II existe aussi des enjeux de connaissance quant à la transformation de ces graines. Vous pouvez observer dans les rayons que les référencements de produits agroalimentaires, autour des céréales, sont divers. Examinez par exemple le rayon des pâtes et comparez-le avec celui des légumes secs, qui propose le plus souvent des graines entières, parfois en vrac, parfois précuites. Rares sont les produits intégrant des farines de légumineuses, des produits pastiers (pour faire des pâtes, de la semoule, des gâteaux, du pain...). Cette farine de légumineuse a des propriétés intéressantes et pourrait s'insérer dans la plupart des fabrications du secteur de la boulangerie-viennoiserie, à ceci près que nous n'avons pas les outils industriels calibrés pour ce faire. Lorsqu'on souhaite fractionner et transformer les graines de légumineuses en farines, il faut recalibrer les chaînes industrielles existant pour les graines de céréales. Des travaux récents montrent que la dureté des graines de légumineuses n'est pas celle des graines de blé. On n'obtiendra donc pas, avec les processus existants, la même farine, présentant la même granulométrie. Son mélange, dans la recette, aura des effets différents sur les propriétés organoleptiques du produit, sur les processus de cuisson... C'est l'ensemble du procédé industriel qu'il faudra réadapter, ce qui a également un coût. Nous venons d'effectuer une revue de littérature sur les recherches scientifiques en sciences alimentaires ayant des auteurs européens. La France se situe au cinquième rang pour ces légumineuses à graine, derrière l'Espagne, l'Allemagne, l'Italie et la Pologne.

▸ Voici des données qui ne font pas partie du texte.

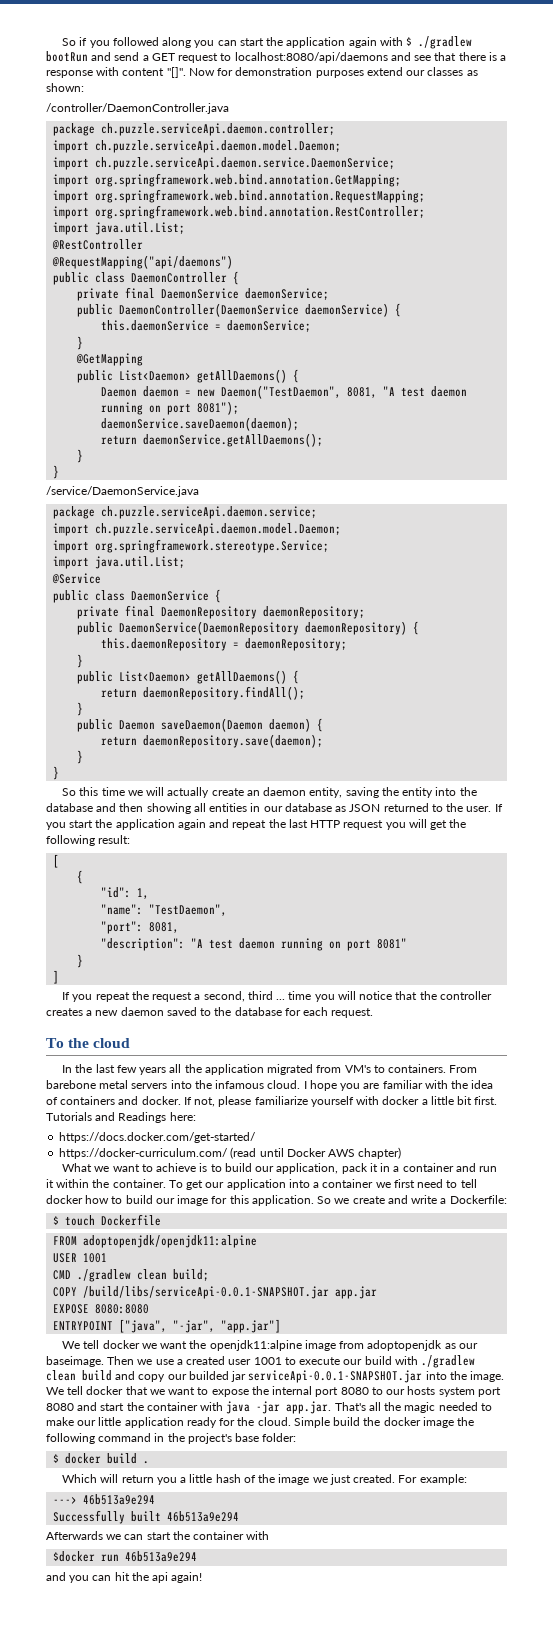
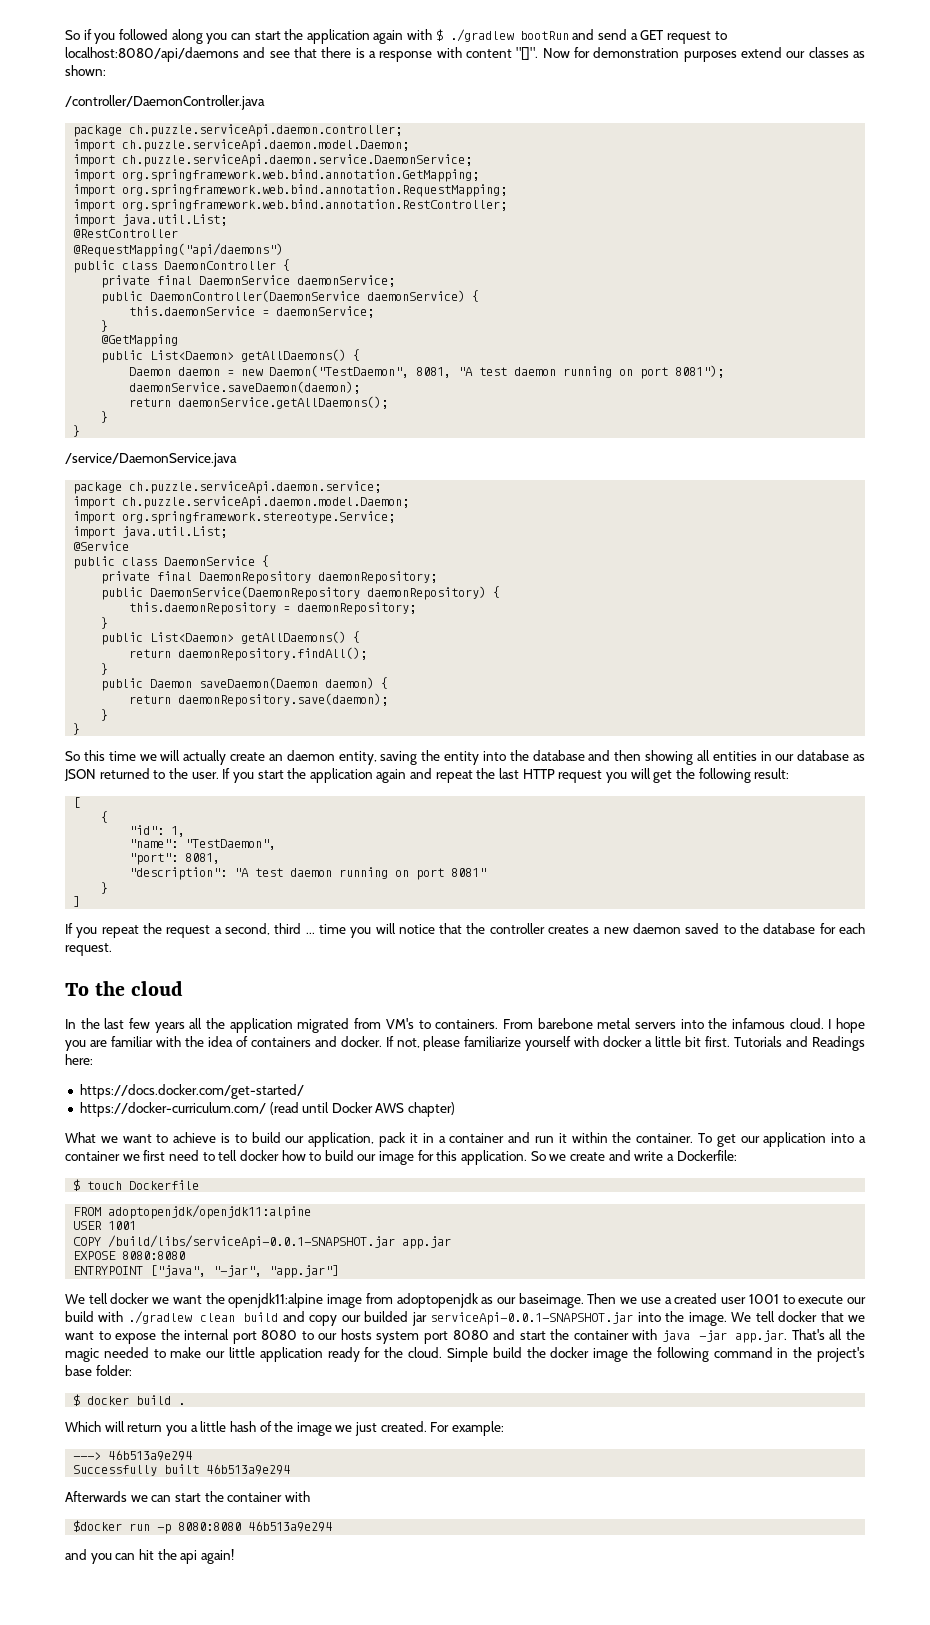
- CMD ./gradlew clean build;
- $docker run 46b513a9e294
+ $docker run -p 8080:8080 46b513a9e294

Nous avons besoin de développer ces connaissances.

Enfin, pour renverser les situations de verrouillage technologique, il faut parvenir à engager conjointement les opérateurs amont et aval dans des filières très structurées. Par le passé, les plans de relance de ces cultures (les fameux plans « protéine ») ont conduit à dépenser des millions sans parvenir à relancer ces cultures de façon durable. Il faut que ces subventions soient fléchées vers des filières où existe une forte structuration, par des contrats engageant l'amont et l'aval durant plusieurs années, afin d'inciter l'agriculteur à cultiver ces produits. La coopération peut alors investir dans des outils de stockage. L'industriel, sachant qu'il aura une production amont satisfaisante en qualité, investira également dans des outils industriels. Faute de cet investissement conjoint, nous ne parviendrons pas à réussir cette relance.

Signalons enfin l'enjeu de la reconnaissance environnementale. Des discussions ont lieu afin d'augmenter la valeur économique de ces cultures, via le paiement de services environnementaux.